### Task directions:
Find the line containing "- When a piece". Retype it and every later line of the records exactly, leaving out pictures.

### Data to process:
####
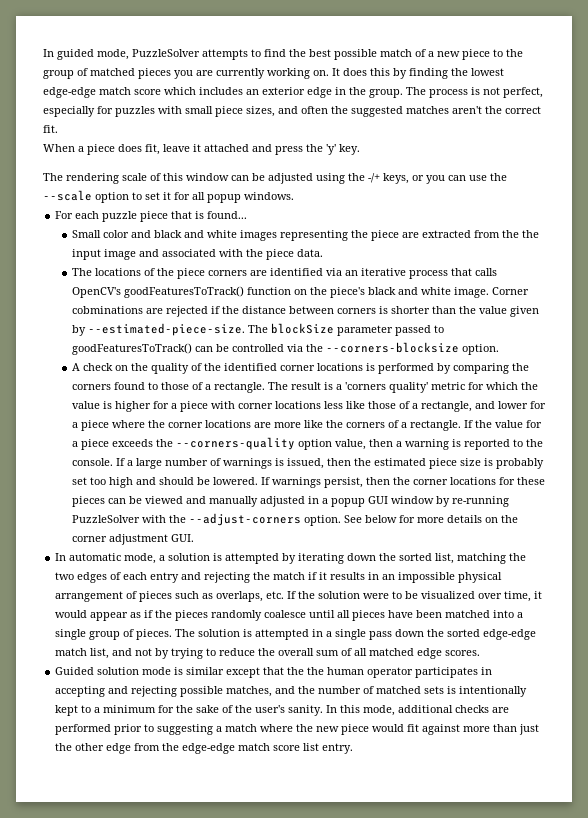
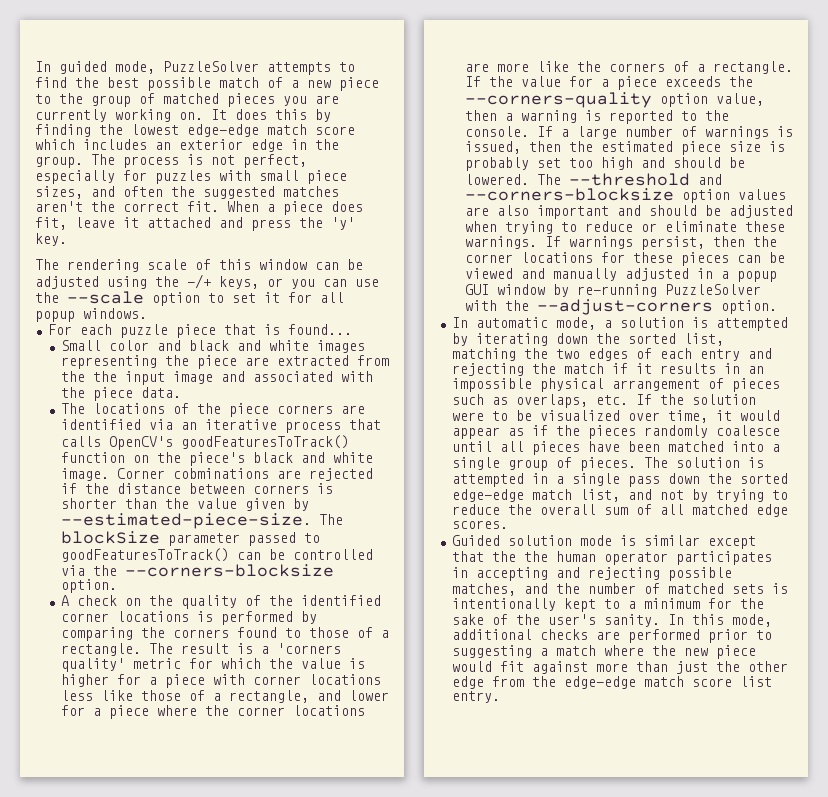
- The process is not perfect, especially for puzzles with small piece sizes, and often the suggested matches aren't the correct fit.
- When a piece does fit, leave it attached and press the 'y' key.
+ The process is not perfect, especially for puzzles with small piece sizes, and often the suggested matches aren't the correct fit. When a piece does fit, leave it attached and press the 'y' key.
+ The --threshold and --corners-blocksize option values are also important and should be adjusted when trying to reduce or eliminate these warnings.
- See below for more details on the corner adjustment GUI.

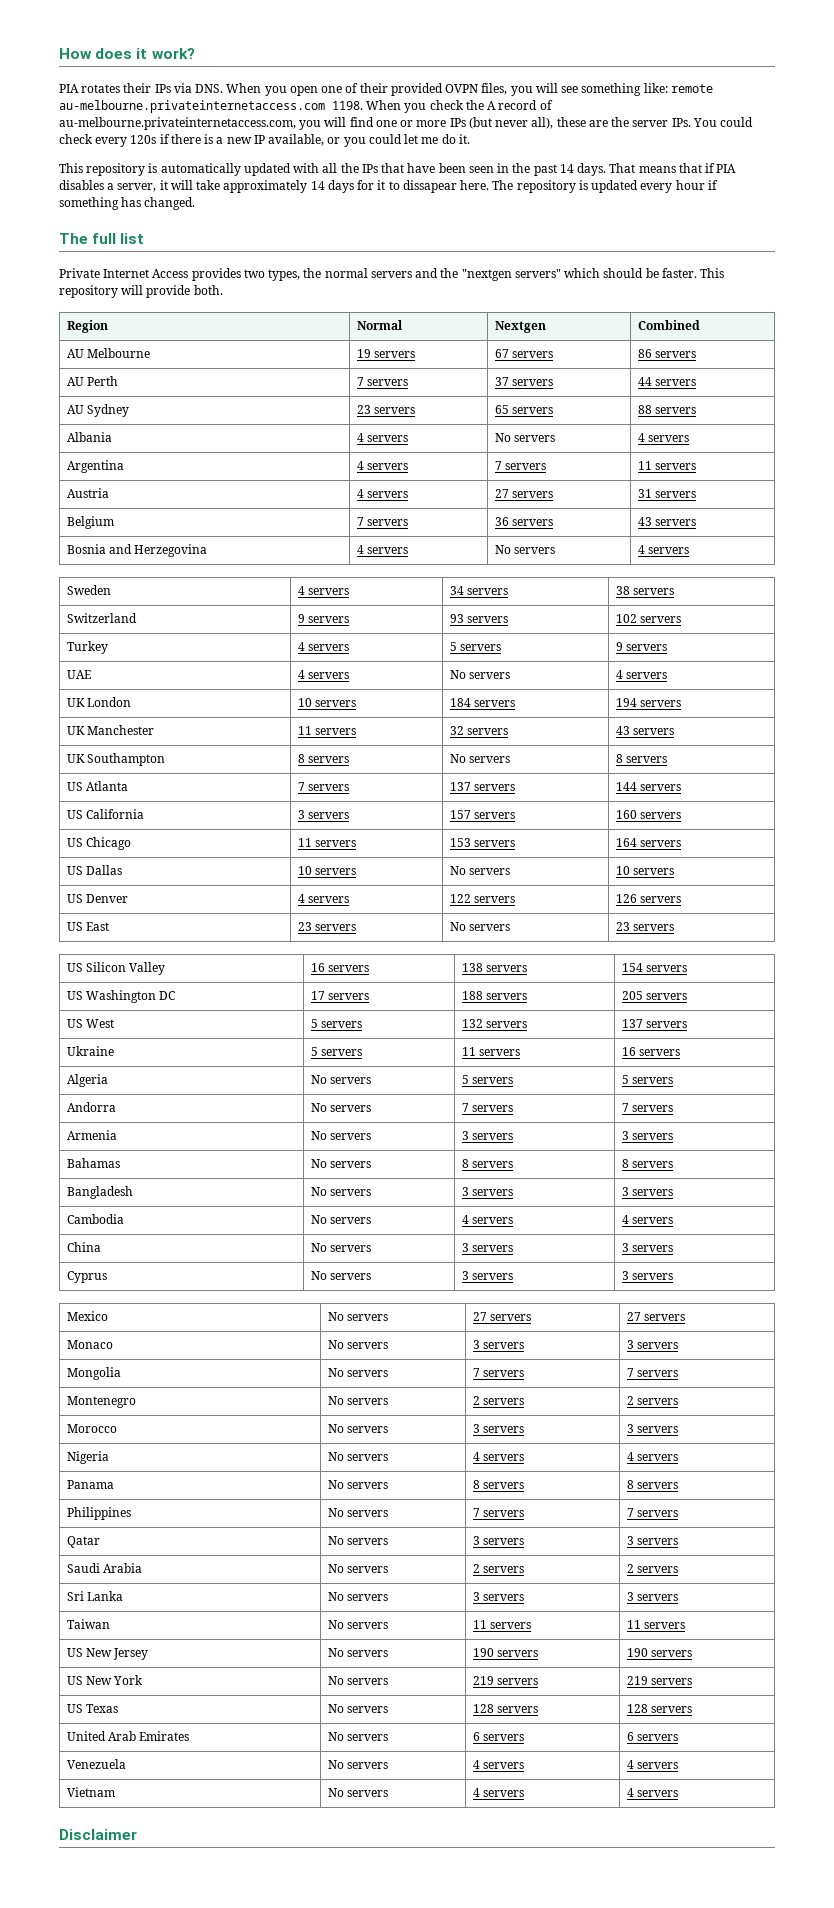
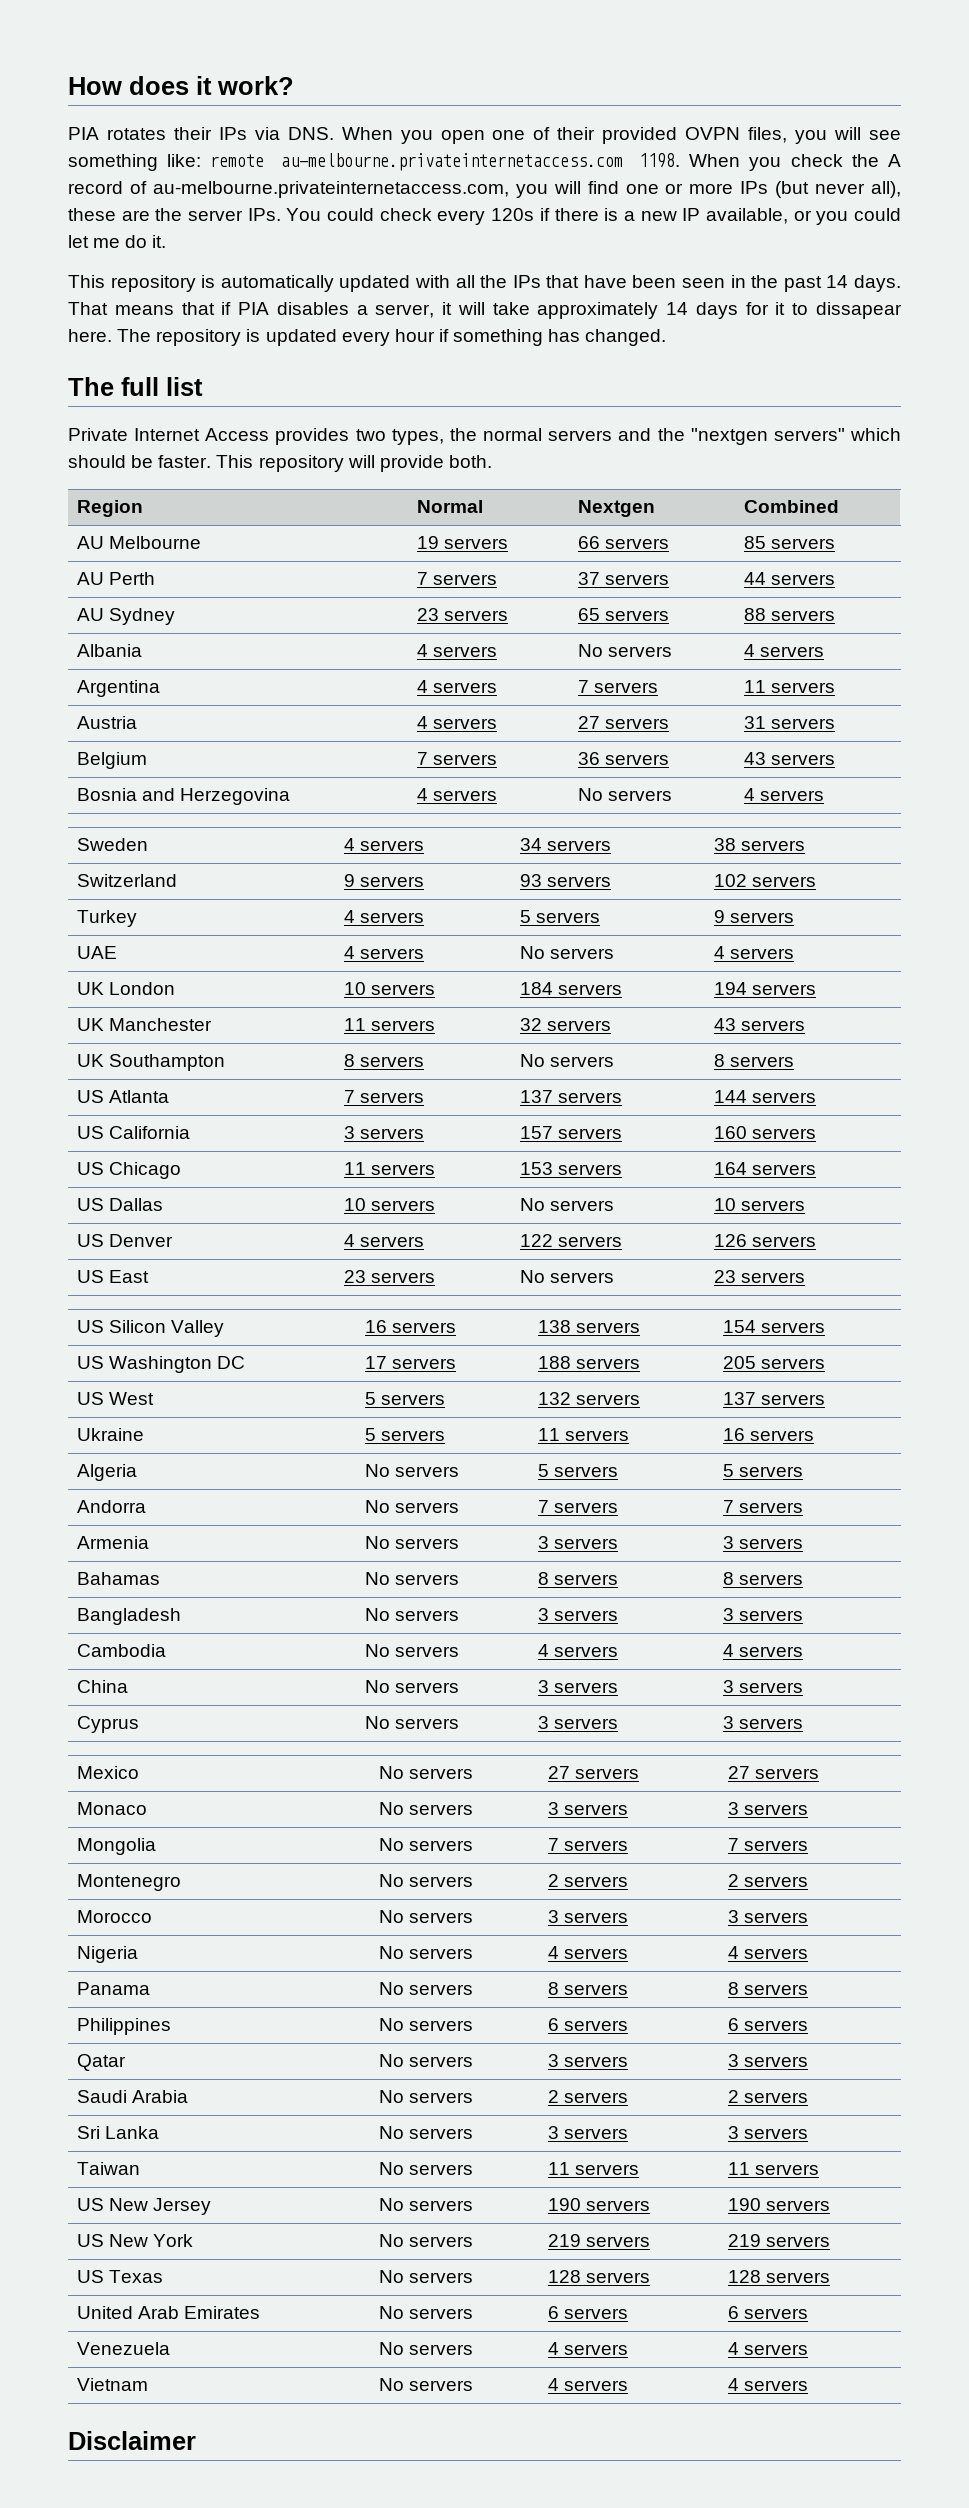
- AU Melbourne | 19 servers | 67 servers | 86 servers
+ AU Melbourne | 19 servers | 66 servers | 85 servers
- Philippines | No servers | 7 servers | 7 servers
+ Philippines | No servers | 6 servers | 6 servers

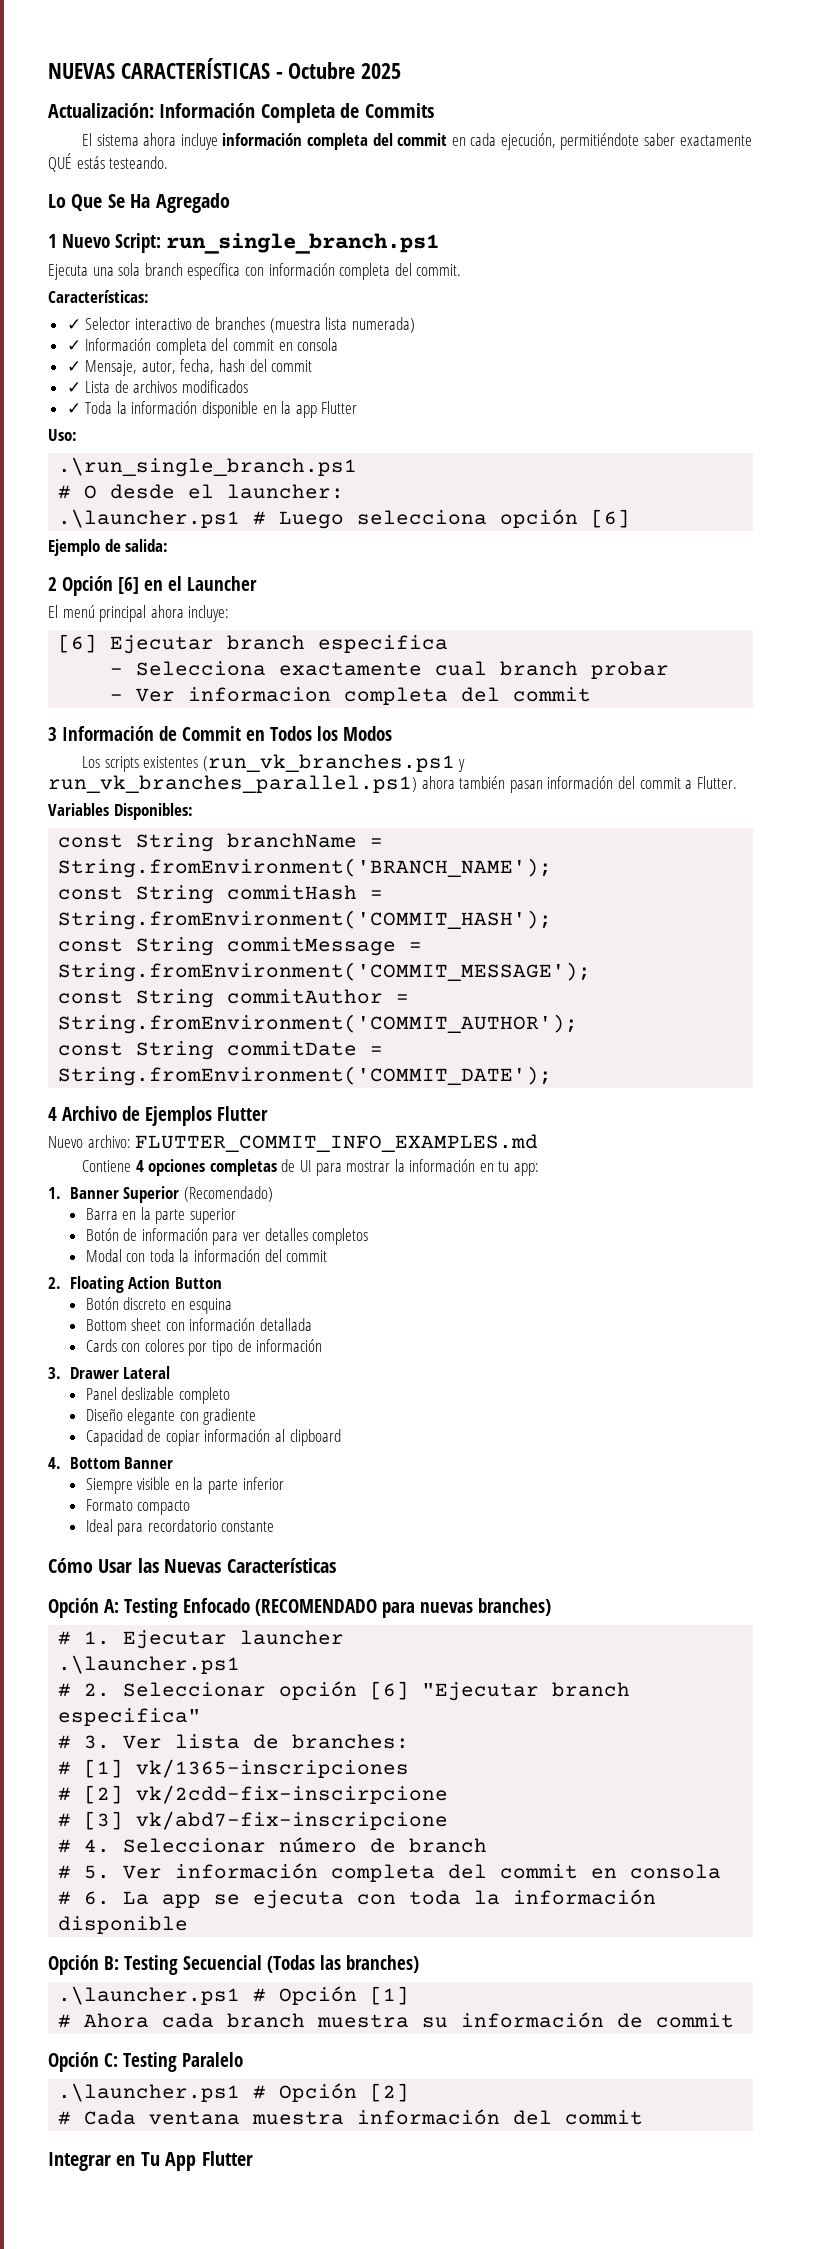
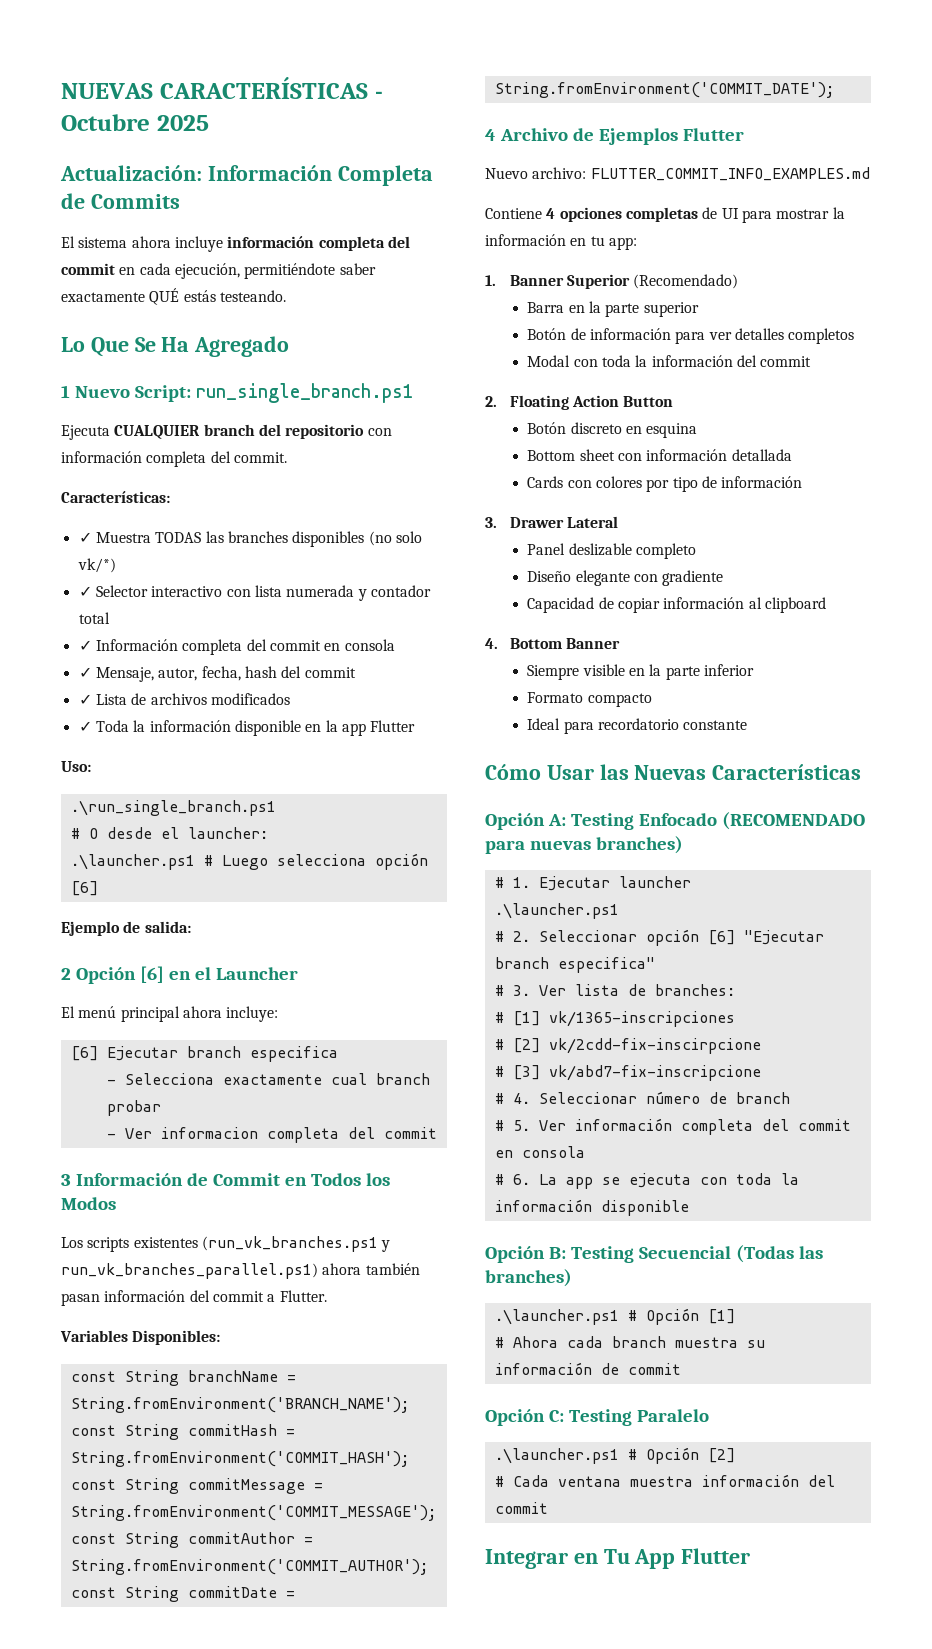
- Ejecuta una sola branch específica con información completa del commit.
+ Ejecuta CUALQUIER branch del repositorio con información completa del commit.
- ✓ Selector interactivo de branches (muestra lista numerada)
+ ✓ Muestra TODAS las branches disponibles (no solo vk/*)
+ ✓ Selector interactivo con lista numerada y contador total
####
### Answer section:
- When a piece does fit, leave it attached and press the 'y' key.
+ The process is not perfect, especially for puzzles with small piece sizes, and often the suggested matches aren't the correct fit. When a piece does fit, leave it attached and press the 'y' key.
+ The --threshold and --corners-blocksize option values are also important and should be adjusted when trying to reduce or eliminate these warnings.
- See below for more details on the corner adjustment GUI.

- AU Melbourne | 19 servers | 67 servers | 86 servers
+ AU Melbourne | 19 servers | 66 servers | 85 servers
- Philippines | No servers | 7 servers | 7 servers
+ Philippines | No servers | 6 servers | 6 servers

- Ejecuta una sola branch específica con información completa del commit.
+ Ejecuta CUALQUIER branch del repositorio con información completa del commit.
- ✓ Selector interactivo de branches (muestra lista numerada)
+ ✓ Muestra TODAS las branches disponibles (no solo vk/*)
+ ✓ Selector interactivo con lista numerada y contador total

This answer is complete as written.